*Directions for this task:* For the records below, print the lines from the line with "align-items: center ->" through the line with "top: 305px ->" exactly as written; include both end lines and exclude the rest.

*Supplied records:*
####################
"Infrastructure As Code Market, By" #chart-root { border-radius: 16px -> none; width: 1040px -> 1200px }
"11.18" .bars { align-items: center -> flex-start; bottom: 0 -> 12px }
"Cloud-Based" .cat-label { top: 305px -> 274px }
####################
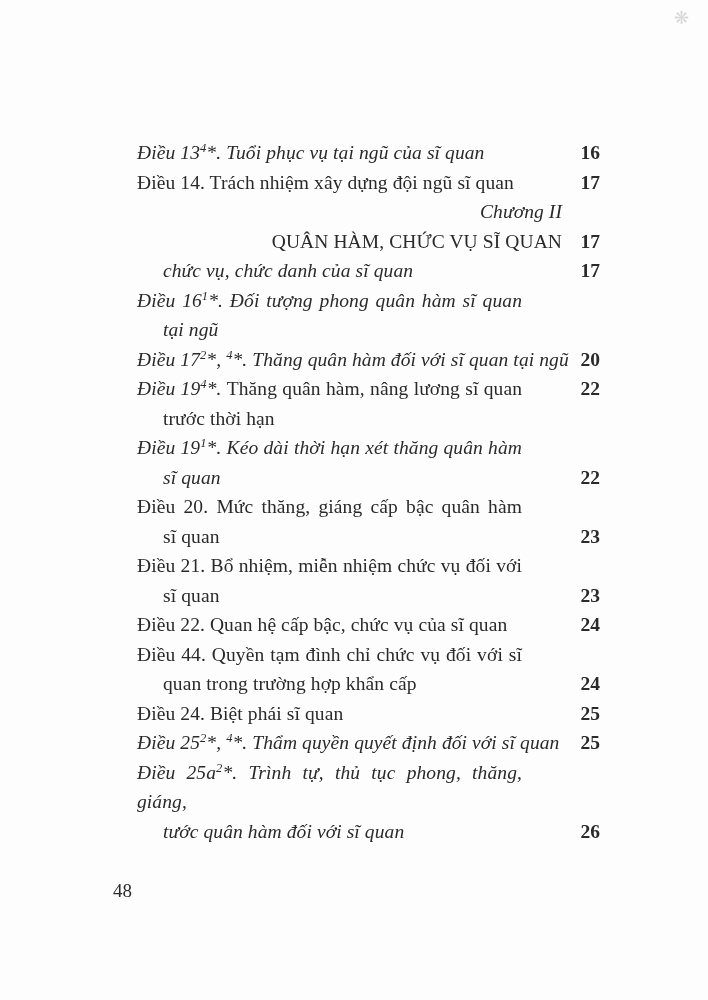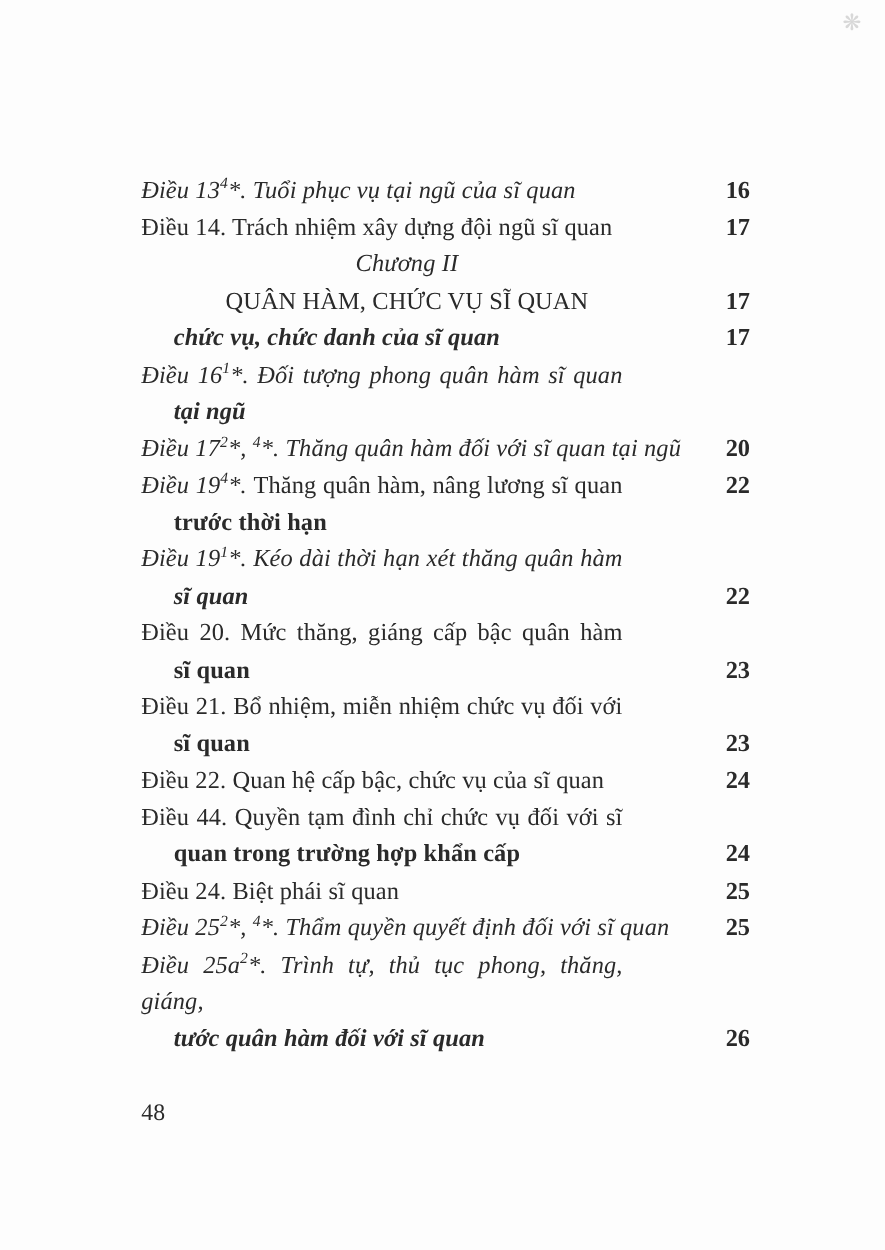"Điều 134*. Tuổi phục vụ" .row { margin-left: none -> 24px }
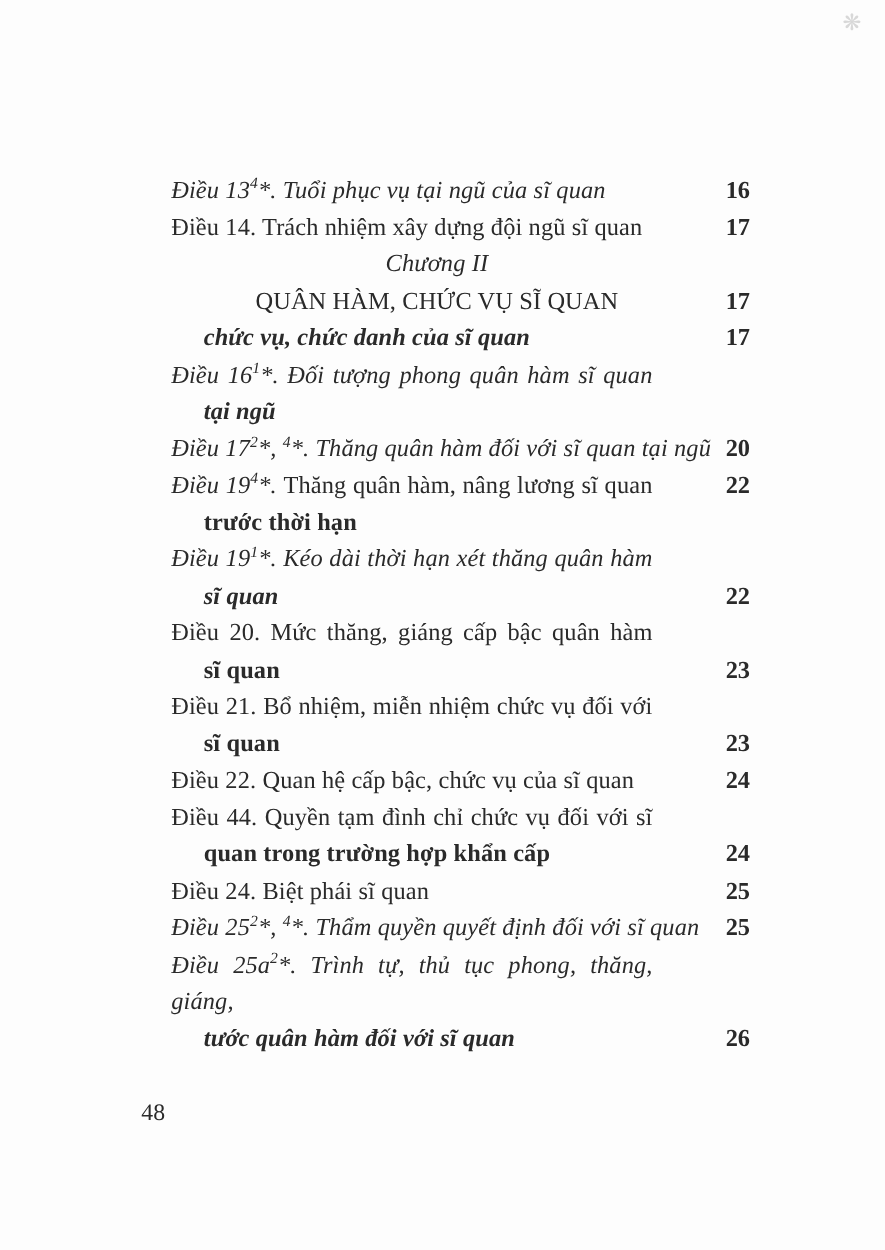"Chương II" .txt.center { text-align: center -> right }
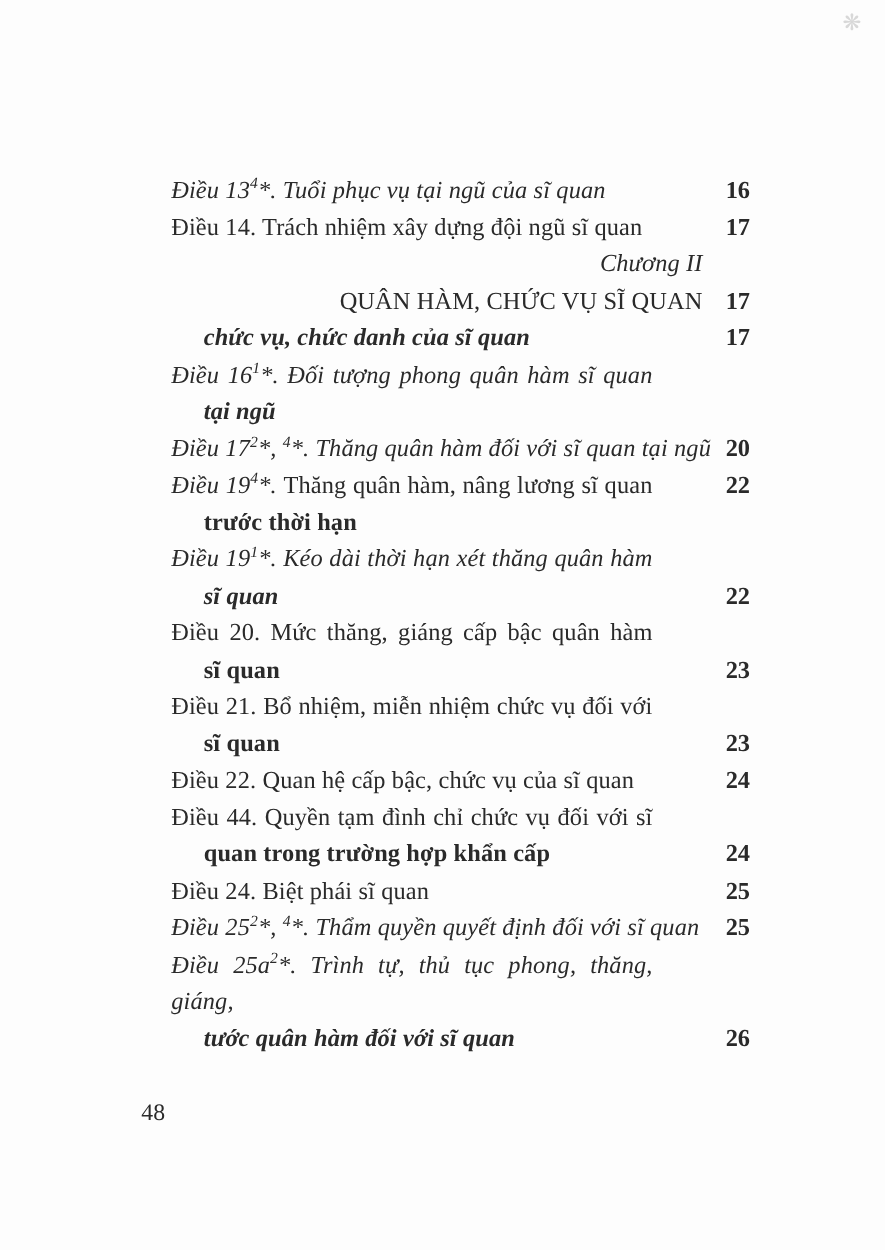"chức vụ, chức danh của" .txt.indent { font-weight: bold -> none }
####################
*Task result:*
"11.18" .bars { align-items: center -> flex-start; bottom: 0 -> 12px }
"Cloud-Based" .cat-label { top: 305px -> 274px }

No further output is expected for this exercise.